An exact copy of every entry is the answer here, with no pictures.

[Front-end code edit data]
= = = = = = =
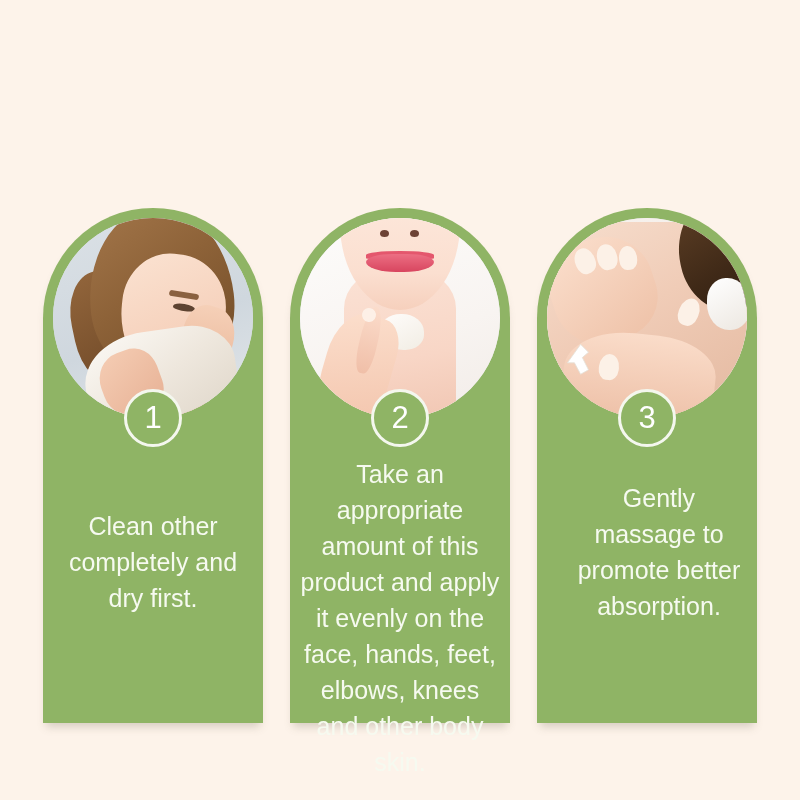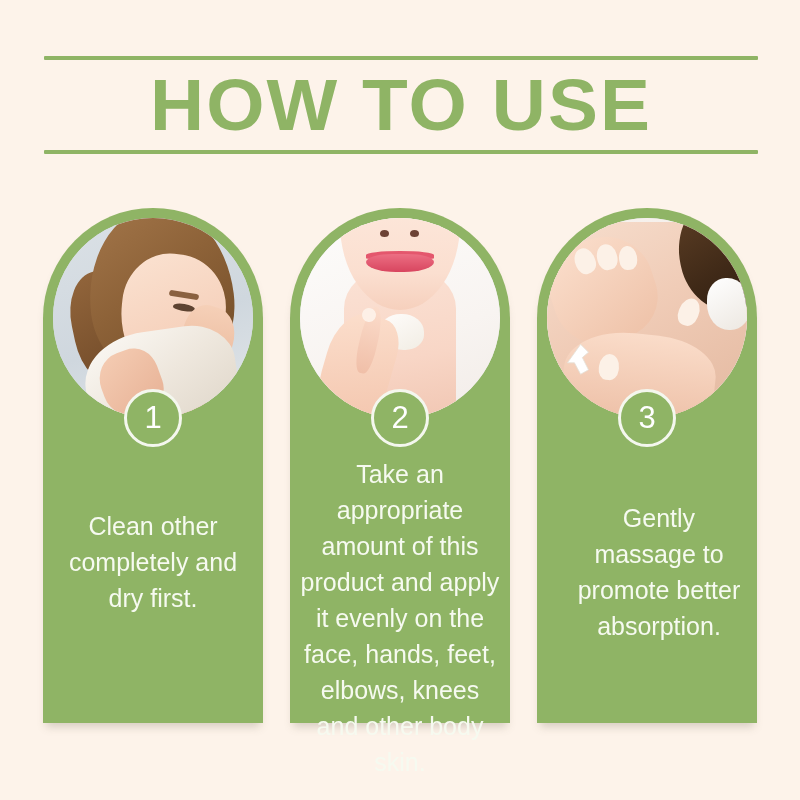--- a/index.html
+++ b/index.html
@@ -331,11 +331,6 @@
 
 <div class="poster">
 
-  <div class="title-block">
-    <div class="rule rule-top"></div>
-    <div class="title-text">HOW TO USE</div>
-    <div class="rule rule-bottom"></div>
-  </div>
 
   <div class="cards">
 

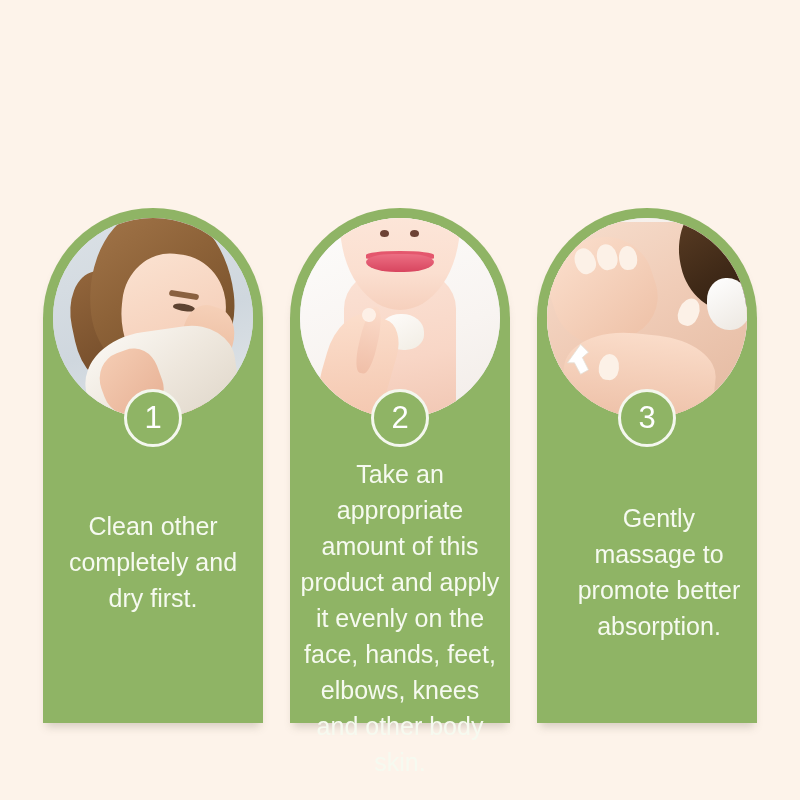--- a/index.html
+++ b/index.html
@@ -118,7 +118,7 @@
   }
   .card-1 .card-text { top: 300px; }
   .card-2 .card-text { top: 248px; }
-  .card-3 .card-text { top: 292px; margin-left: 24px; }
+  .card-3 .card-text { top: 272px; margin-left: 24px; }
= = = = = = =
▶ OUTPUT BELOW
--- a/index.html
+++ b/index.html
@@ -331,11 +331,6 @@
 
 <div class="poster">
 
-  <div class="title-block">
-    <div class="rule rule-top"></div>
-    <div class="title-text">HOW TO USE</div>
-    <div class="rule rule-bottom"></div>
-  </div>
 
   <div class="cards">
 

--- a/index.html
+++ b/index.html
@@ -118,7 +118,7 @@
   }
   .card-1 .card-text { top: 300px; }
   .card-2 .card-text { top: 248px; }
-  .card-3 .card-text { top: 292px; margin-left: 24px; }
+  .card-3 .card-text { top: 272px; margin-left: 24px; }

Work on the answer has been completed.